Fr. Brian W. Harrison has also again done excellent work in refuting this objection to Dignitatis Humanae, in his tour de force article, Dignitatis Humanae: a Non-Contradictory Doctroinal Development” (Living Tradition; Roman Theological Forum, March 2011). I shall cite it at length (I won’t indent: everything below are his words; footnotes incorporated in green):

***

As is well known, the perception that the doctrine enshrined in these magisterial documents, and indeed, in the Church’s universal and ordinary magisterium since the patristic era, is irreconcilable with that of DH has been a major factor in the SSPX’s continued resistance to Vatican Council II. . . .

I. First of all, certain important hermeneutical distinctions need to be kept in mind:

(a) between Church doctrine (teaching proposed as true for all times and places) and Church law or prudential policy judgments (adaptable according to different historical/cultural circumstances).

(b) between a Vatican II Declaration such as DH and more authoritative conciliar documents, such as Dogmatic Consti­tutions. Conciliar declarations (of which there are two others, Nostra Aetate and Gravissimum Educationis, on inter-religious dialogue and Catholic education respectively) are not meant to be read as if they proposed universal, timeless and unchangeable doctrine from start to finish. All three of them begin with a few basic general doctrinal principles of this sort, and then go on to lay down practical norms and other comments that the Church considers appropriate as present-day applications of, and reflections on, those principles.

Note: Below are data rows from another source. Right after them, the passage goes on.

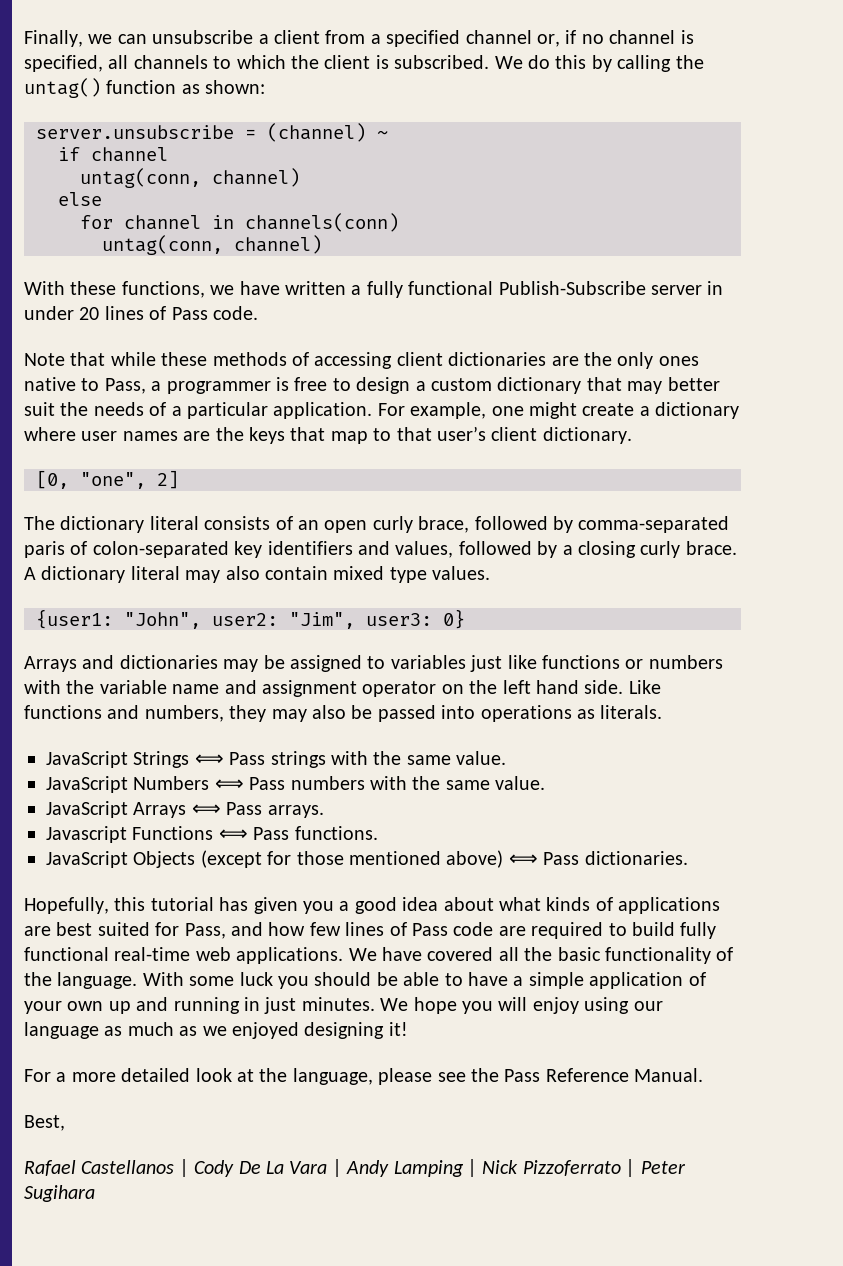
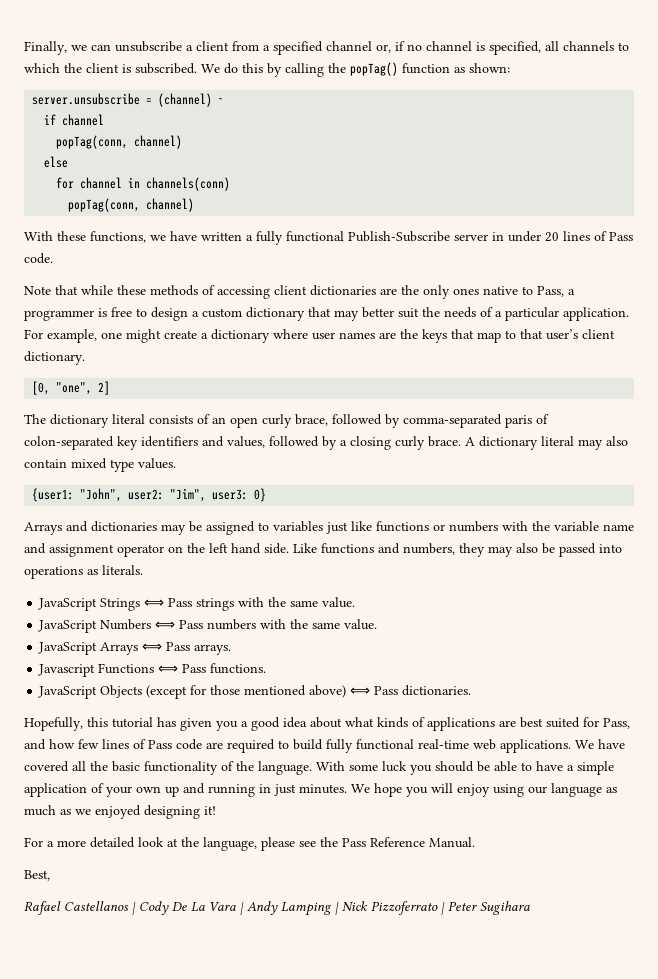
[24,78,101,98] untag() -> [350,62,398,76] popTag()
[80,168,201,188] untag(conn, -> [56,135,129,149] popTag(conn,
[102,235,223,255] untag(conn, -> [68,198,141,212] popTag(conn,

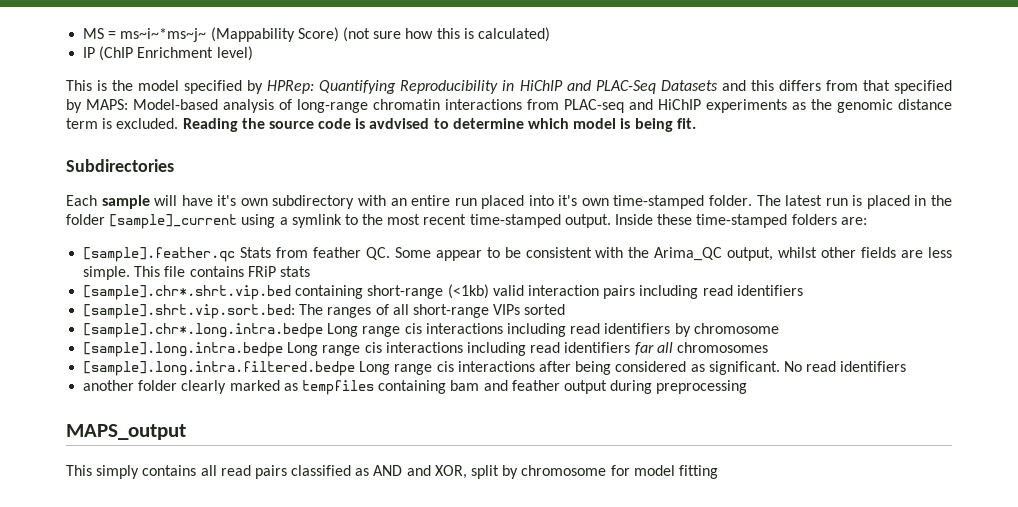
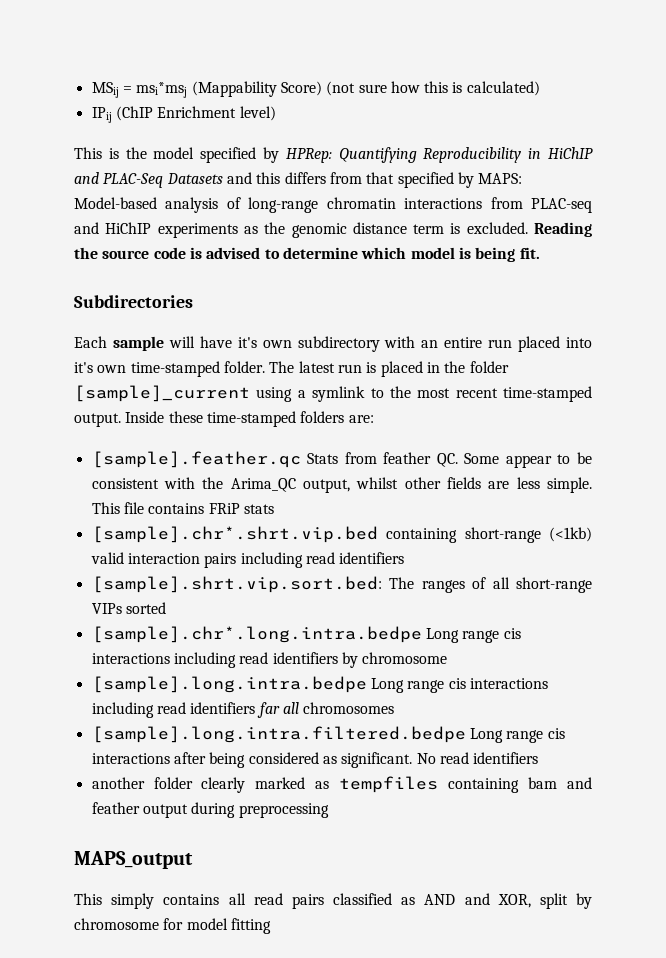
[83,28,207,42] MS = ms~i~*ms~j~ -> [91,82,188,98] MSij = msi*msj
[83,47,96,58] IP -> [91,107,112,123] IPij
[369,118,430,129] avdvised -> [206,247,261,259] advised

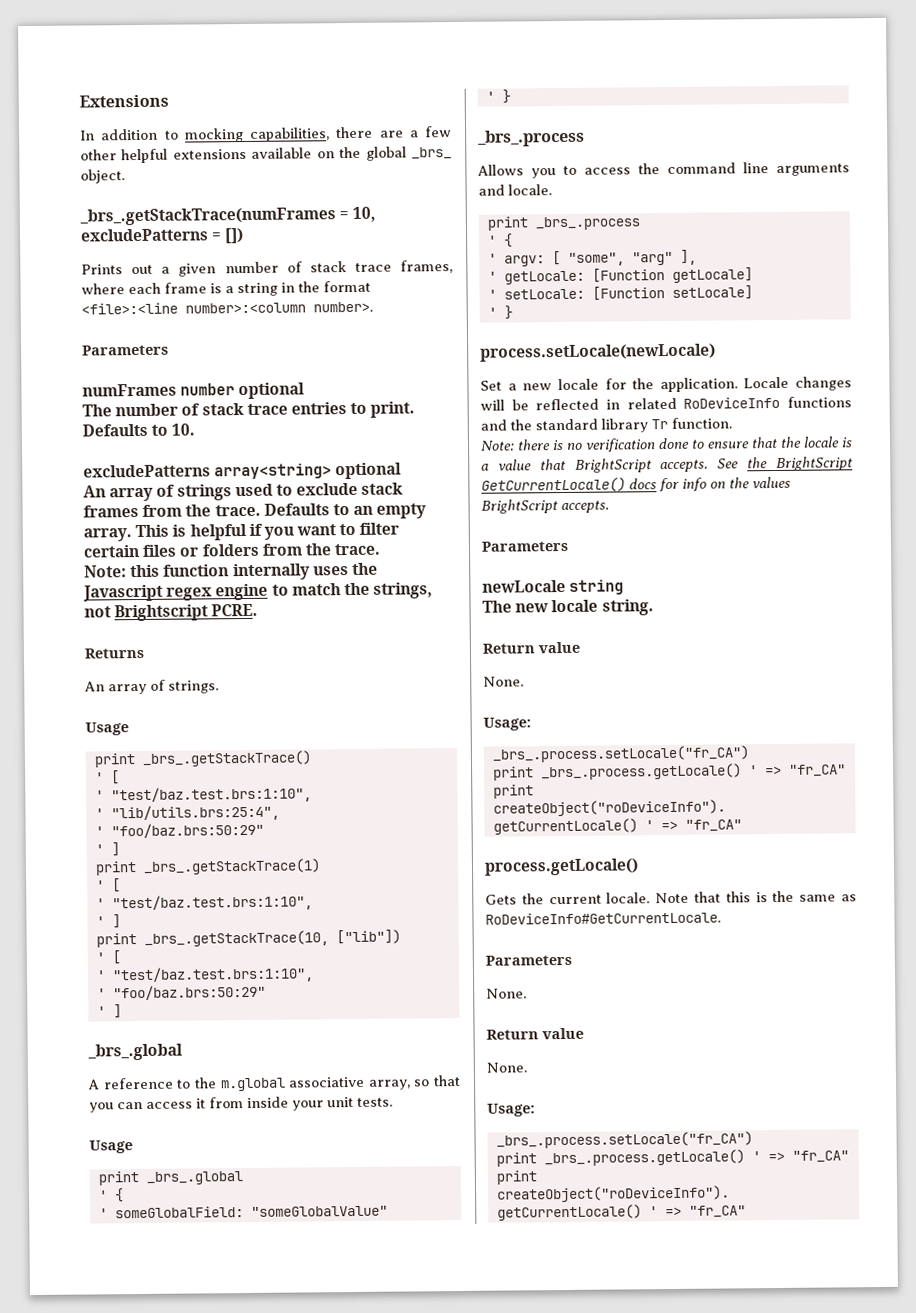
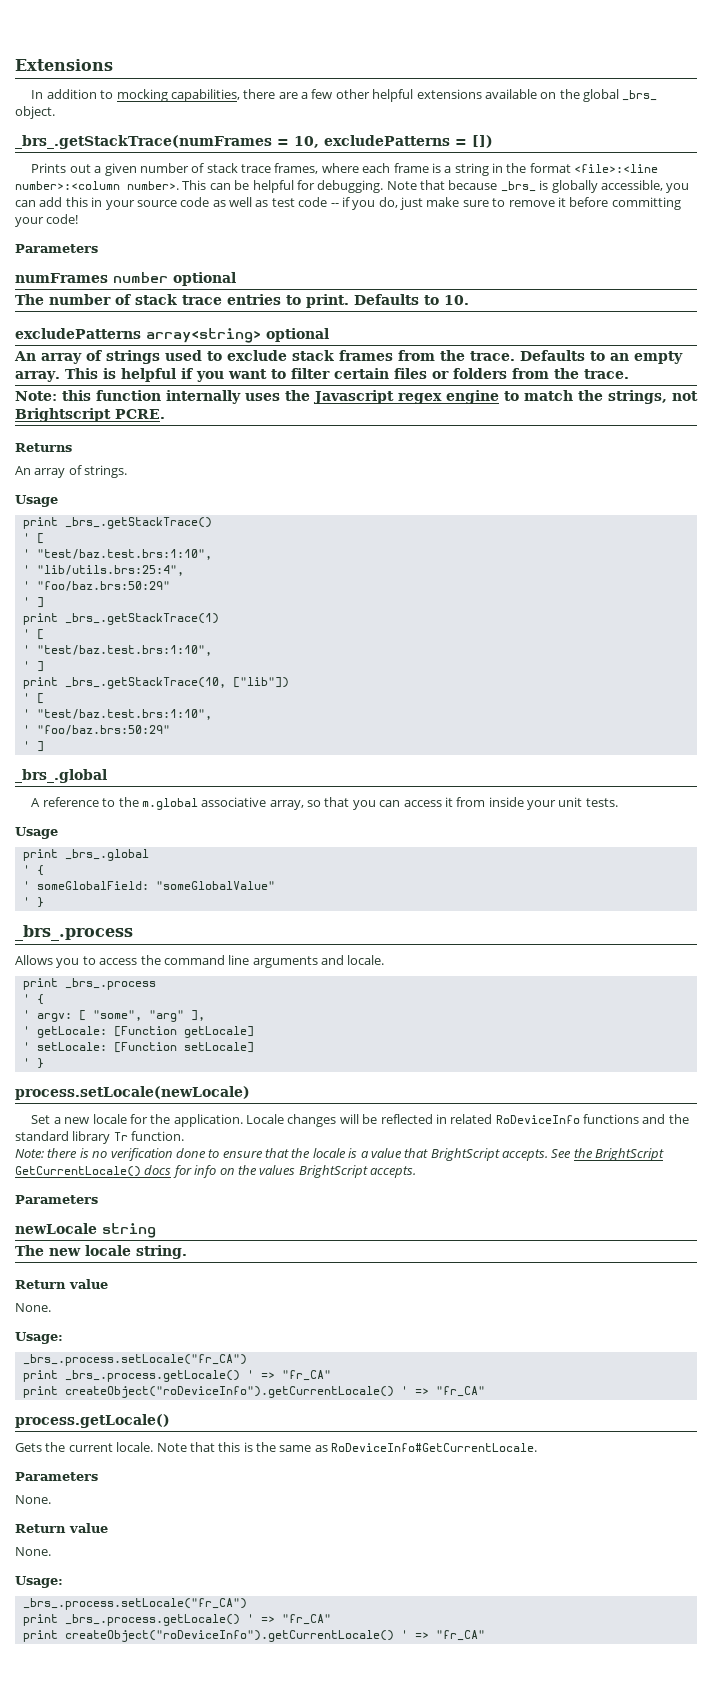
(373, 307) none -> [182,180,690,193] [15,197,681,210] [15,214,79,227] This can be helpful for debugging. Note that because _brs_ is globally accessible, you can add this in your source code as well as test code -- if you do, just make sure to remove it before committing your code!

(c) between affirming a right to do X and affirming a right to immunity from coercion in doing X. In a purely juridical or legal document setting out only what is and is not to be prohibited and punished by human positive law, this distinction would be inapplicable, even meaningless. But in a theological, doctrinal document such as DH, which in the first place considers moral rights and duties, and only secondarily their implications for human law codes, the distinction is crucial. DH carefully specifies that what it affirms as the natural right to religious freedom is only the second kind of right. A theological affirmation that there is a human right to do X simply means that X is itself a kind of action which is objectively morally upright and justifiable – one that does not, as such, deserve censure or disapproval from either God or man. But to affirm a right to immunity from human coercion in doing X – that is, a right not to be prevented by human authority from doing X – does not necessarily imply that X is objectively good behavior. It is simply a reflection of the important distinction between sin and crime; that is, it recognizes the limited jurisdiction of government when it comes to penalizing the errant behavior of citizens. St. Thomas recognized long ago that it is not the function of human law (civil authority) to outlaw and punish any and every kind of sin.3

[Cf. Summa Theologiae, Ia IIae, Q. 96, a. 2.]

And he answered negatively the question as to whether Muslim or Jewish parents could justly be prevented by Catholic governments from teaching their children their respective non-Christian religions. (In practice, of course, such prevention would mean removing these children from their parents’ custody altogether.) Aquinas said this would be unjust, because the right of a father over his family in this case prevails against the alleged right of government to intervene in favor of the true religion.4

[Cf. Summa Theologiae, IIa, IIae, Q. 10, a. 12.]

Does that mean St. Thomas is saying or implying that there exists a “right to teach one’s children false doctrine” – doctrine contrary to the revealed truths such as the Incarnation and Trinity? Not at all. There is only a right not to be prevented by government from doing so.

[. . .]

(d) Finally, we need to avoid the fallacy of assuming that if we say a government should tolerate a certain activity, we are implying or presupposing that it has a right, in justice, to repress that same activity if it wishes to do so. Again, in a purely juridical document, that right might perhaps be implied. But not in theological discourse, in which the first of the above propositions by no means entails the second. In the context of such discourse, saying that a ruler tolerates activity A simply means that, while disapproving of A, he decides not to repress it even though he disposes of enough physical force (police or military), and perhaps the permission of his country’s existing positive law, to do so. Whether or not he would also have the right (in the sense of the moral authority) to repress A is a distinct question. In some cases he would, in others he wouldn’t. So critics of Vatican II are setting up a false dichotomy when – as often happens – they claim to discern an implicit contradiction between DH’s language of “rights” in civil society for those practising various different religions and the traditional papal language that spoke of mere civil “tolerance” for non-Catholic religious activity. The distinction made in (c) above also needs to be kept in mind here. It follows from all this that the respective concepts of having a right not to be prevented by the State from carrying out religious activity A (which is the language of DH), and of being tolerated by the State in carrying out A (the language of the pre-conciliar magisterium) are not at all logically incompatible. And precisely because they are compatible, it would not be oxymoronic to combine the conciliar and pre-conciliar ways of speaking in one expression, affirming that persons can sometimes have a natural “right to be tolerated” by government in carrying out A.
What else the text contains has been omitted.